• **EXERCISE INSTRUCTIONS**: Restate word for word the entries below, starting with the line with "font-size: 17px;" and continuing through the line with "1283px; top: 338px;". Include both of those lines and no others.

• **GIVEN DATA**:
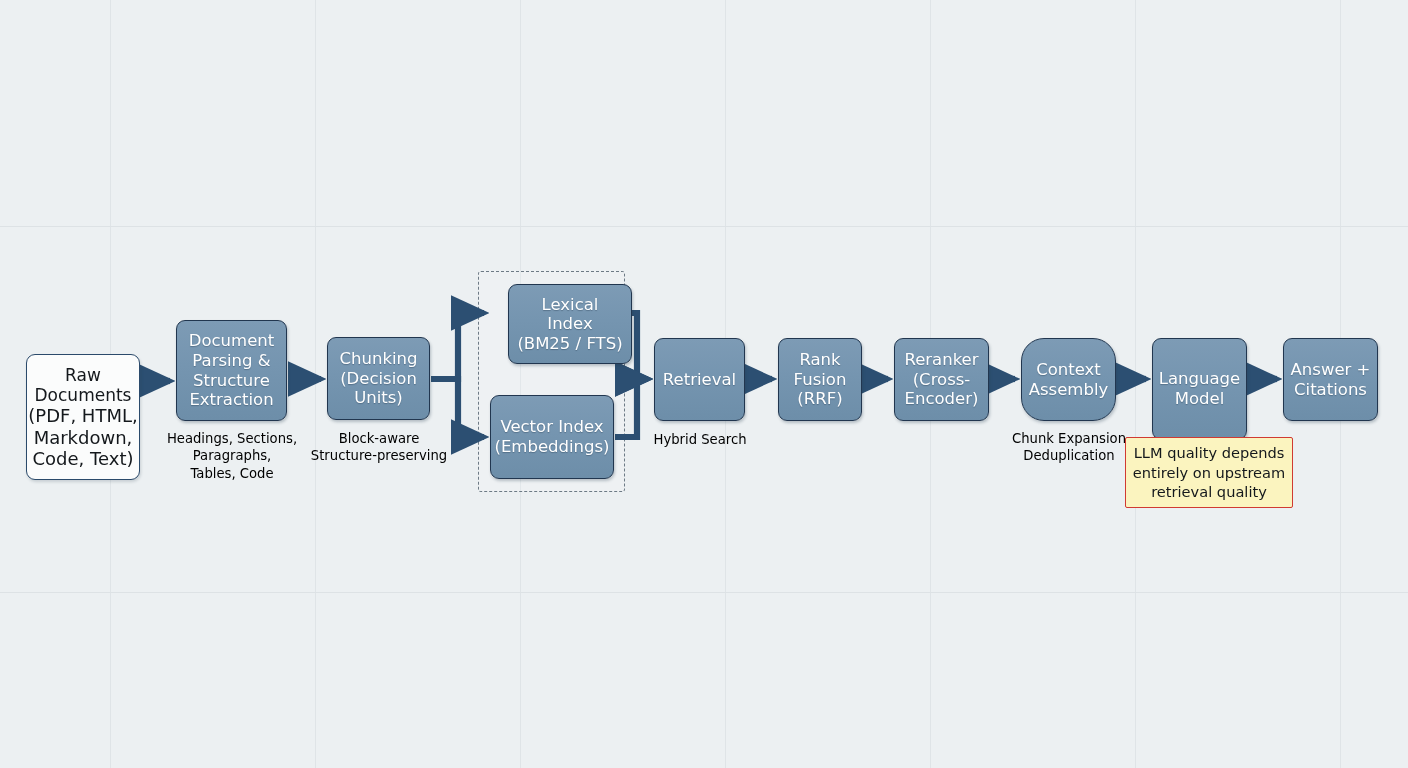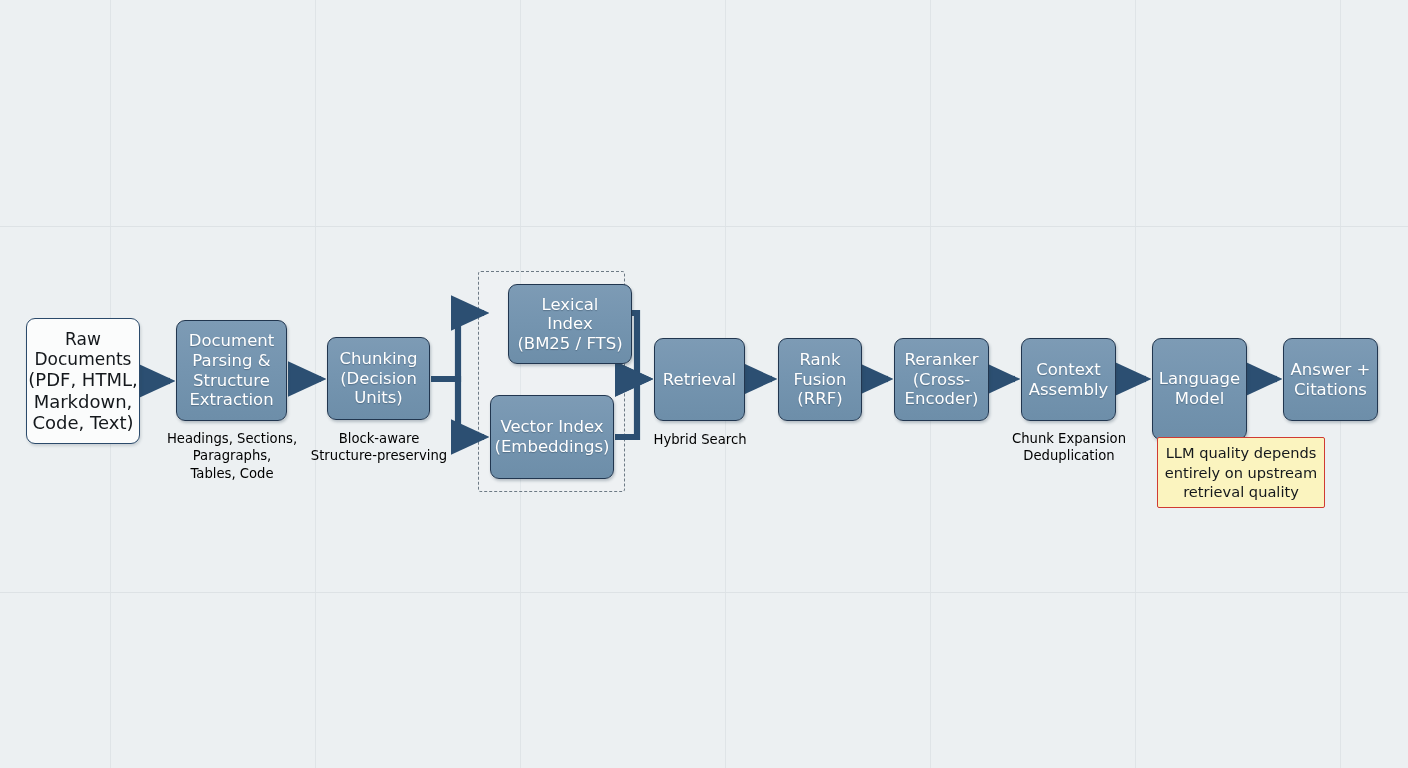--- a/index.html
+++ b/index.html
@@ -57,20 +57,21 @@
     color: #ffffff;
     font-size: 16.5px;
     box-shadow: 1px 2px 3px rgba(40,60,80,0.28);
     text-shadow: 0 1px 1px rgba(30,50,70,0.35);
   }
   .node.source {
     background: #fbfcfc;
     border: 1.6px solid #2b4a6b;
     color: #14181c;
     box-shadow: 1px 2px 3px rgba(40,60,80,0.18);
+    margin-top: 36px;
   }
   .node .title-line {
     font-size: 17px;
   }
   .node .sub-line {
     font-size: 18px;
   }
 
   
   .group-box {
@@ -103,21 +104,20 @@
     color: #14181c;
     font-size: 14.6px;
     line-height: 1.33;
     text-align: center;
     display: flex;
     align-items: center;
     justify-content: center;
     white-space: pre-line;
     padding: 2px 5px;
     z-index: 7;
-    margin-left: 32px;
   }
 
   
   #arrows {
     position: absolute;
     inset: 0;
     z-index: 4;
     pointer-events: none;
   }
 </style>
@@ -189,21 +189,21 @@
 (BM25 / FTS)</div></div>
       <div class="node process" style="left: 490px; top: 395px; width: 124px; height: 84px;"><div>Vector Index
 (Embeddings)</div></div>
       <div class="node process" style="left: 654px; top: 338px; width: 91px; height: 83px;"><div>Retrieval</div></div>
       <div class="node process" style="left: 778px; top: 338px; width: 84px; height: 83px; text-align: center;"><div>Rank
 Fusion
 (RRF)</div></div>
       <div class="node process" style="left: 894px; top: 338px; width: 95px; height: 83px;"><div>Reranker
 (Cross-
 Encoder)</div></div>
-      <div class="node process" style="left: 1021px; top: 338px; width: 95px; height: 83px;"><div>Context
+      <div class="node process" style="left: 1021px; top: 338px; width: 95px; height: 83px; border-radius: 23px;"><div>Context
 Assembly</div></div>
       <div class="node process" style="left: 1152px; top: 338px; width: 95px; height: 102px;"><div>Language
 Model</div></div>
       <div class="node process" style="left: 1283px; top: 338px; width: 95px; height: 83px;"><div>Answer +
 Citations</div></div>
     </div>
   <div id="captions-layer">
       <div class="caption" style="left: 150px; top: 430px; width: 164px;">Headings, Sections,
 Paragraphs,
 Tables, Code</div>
---
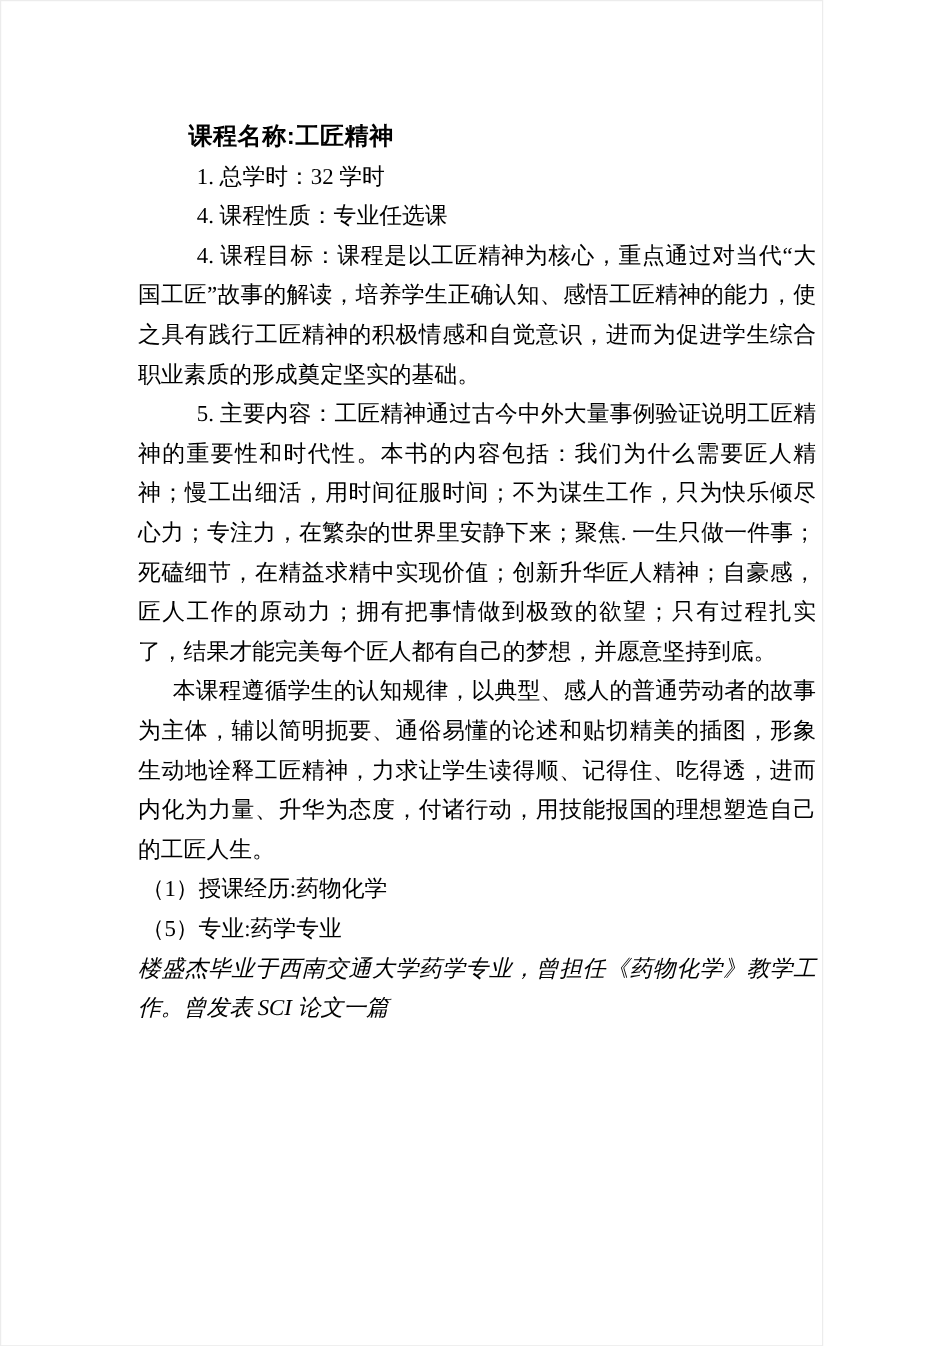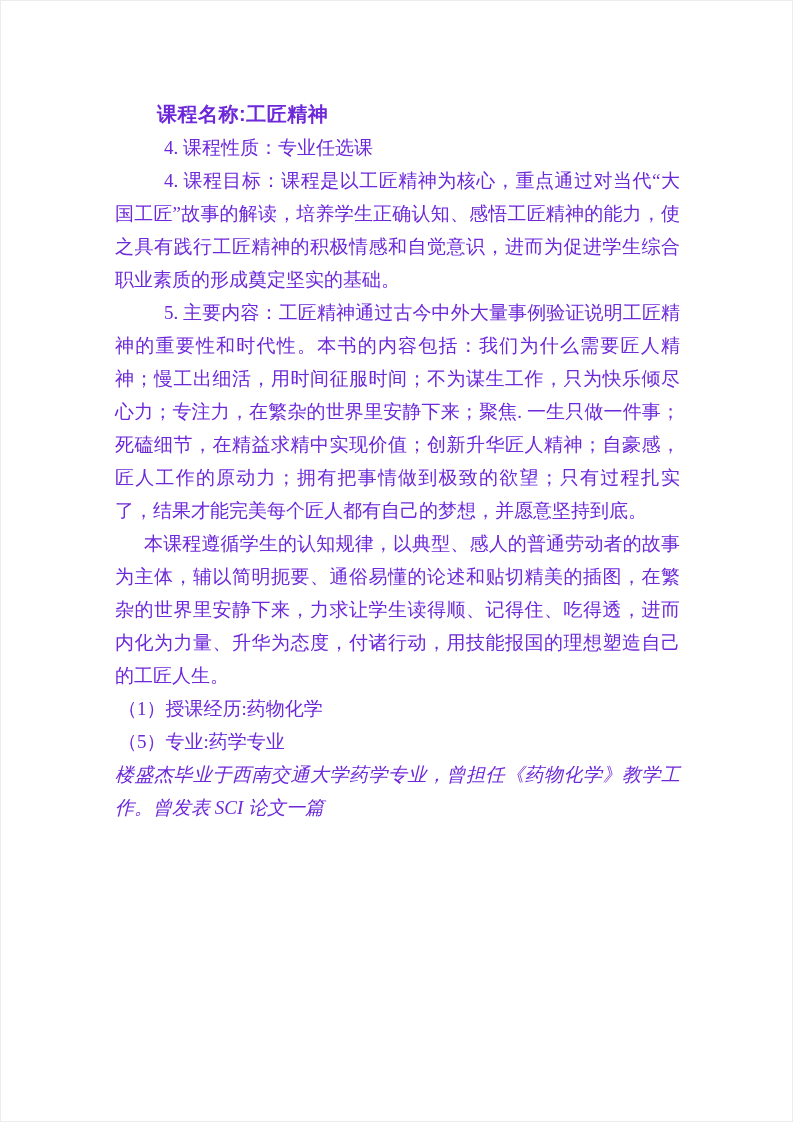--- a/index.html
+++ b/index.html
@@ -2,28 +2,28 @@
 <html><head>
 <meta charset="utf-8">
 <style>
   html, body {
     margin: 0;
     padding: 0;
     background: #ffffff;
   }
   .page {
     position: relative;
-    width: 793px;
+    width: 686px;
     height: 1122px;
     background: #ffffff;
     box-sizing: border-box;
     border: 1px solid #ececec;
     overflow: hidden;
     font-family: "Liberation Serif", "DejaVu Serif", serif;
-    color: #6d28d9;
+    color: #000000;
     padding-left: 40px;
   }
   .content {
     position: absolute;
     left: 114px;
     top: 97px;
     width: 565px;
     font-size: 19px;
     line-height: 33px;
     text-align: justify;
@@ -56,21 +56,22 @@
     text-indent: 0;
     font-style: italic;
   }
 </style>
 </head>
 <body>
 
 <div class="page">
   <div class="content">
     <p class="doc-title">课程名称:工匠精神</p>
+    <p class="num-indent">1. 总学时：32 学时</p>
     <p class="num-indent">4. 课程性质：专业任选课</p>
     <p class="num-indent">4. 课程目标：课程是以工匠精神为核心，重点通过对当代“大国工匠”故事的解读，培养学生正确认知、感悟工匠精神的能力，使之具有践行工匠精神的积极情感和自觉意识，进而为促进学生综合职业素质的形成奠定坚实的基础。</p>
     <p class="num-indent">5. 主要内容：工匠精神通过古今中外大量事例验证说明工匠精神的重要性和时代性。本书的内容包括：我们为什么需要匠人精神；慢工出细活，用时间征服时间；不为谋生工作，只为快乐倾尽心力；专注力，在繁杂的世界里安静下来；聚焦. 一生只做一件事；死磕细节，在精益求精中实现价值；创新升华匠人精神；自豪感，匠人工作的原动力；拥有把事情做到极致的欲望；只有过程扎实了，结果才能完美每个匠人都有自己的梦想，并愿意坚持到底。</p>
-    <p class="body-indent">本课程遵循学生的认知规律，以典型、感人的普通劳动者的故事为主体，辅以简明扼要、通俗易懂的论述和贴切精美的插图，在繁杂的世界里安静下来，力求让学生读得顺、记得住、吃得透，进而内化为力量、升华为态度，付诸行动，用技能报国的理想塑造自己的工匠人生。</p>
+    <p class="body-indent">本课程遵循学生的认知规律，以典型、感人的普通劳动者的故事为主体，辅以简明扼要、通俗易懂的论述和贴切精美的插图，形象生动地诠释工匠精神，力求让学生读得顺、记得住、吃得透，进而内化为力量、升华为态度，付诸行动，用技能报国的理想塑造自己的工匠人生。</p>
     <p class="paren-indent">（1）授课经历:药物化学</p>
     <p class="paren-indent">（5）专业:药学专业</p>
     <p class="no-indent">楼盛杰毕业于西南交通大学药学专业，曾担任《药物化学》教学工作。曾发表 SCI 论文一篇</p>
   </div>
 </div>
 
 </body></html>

• **TASK SOLUTION**:
     font-size: 17px;
   }
   .node .sub-line {
     font-size: 18px;
   }
 
   
   .group-box {
@@ -103,21 +104,20 @@
     color: #14181c;
     font-size: 14.6px;
     line-height: 1.33;
     text-align: center;
     display: flex;
     align-items: center;
     justify-content: center;
     white-space: pre-line;
     padding: 2px 5px;
     z-index: 7;
-    margin-left: 32px;
   }
 
   
   #arrows {
     position: absolute;
     inset: 0;
     z-index: 4;
     pointer-events: none;
   }
 </style>
@@ -189,21 +189,21 @@
 (BM25 / FTS)</div></div>
       <div class="node process" style="left: 490px; top: 395px; width: 124px; height: 84px;"><div>Vector Index
 (Embeddings)</div></div>
       <div class="node process" style="left: 654px; top: 338px; width: 91px; height: 83px;"><div>Retrieval</div></div>
       <div class="node process" style="left: 778px; top: 338px; width: 84px; height: 83px; text-align: center;"><div>Rank
 Fusion
 (RRF)</div></div>
       <div class="node process" style="left: 894px; top: 338px; width: 95px; height: 83px;"><div>Reranker
 (Cross-
 Encoder)</div></div>
-      <div class="node process" style="left: 1021px; top: 338px; width: 95px; height: 83px;"><div>Context
+      <div class="node process" style="left: 1021px; top: 338px; width: 95px; height: 83px; border-radius: 23px;"><div>Context
 Assembly</div></div>
       <div class="node process" style="left: 1152px; top: 338px; width: 95px; height: 102px;"><div>Language
 Model</div></div>
       <div class="node process" style="left: 1283px; top: 338px; width: 95px; height: 83px;"><div>Answer +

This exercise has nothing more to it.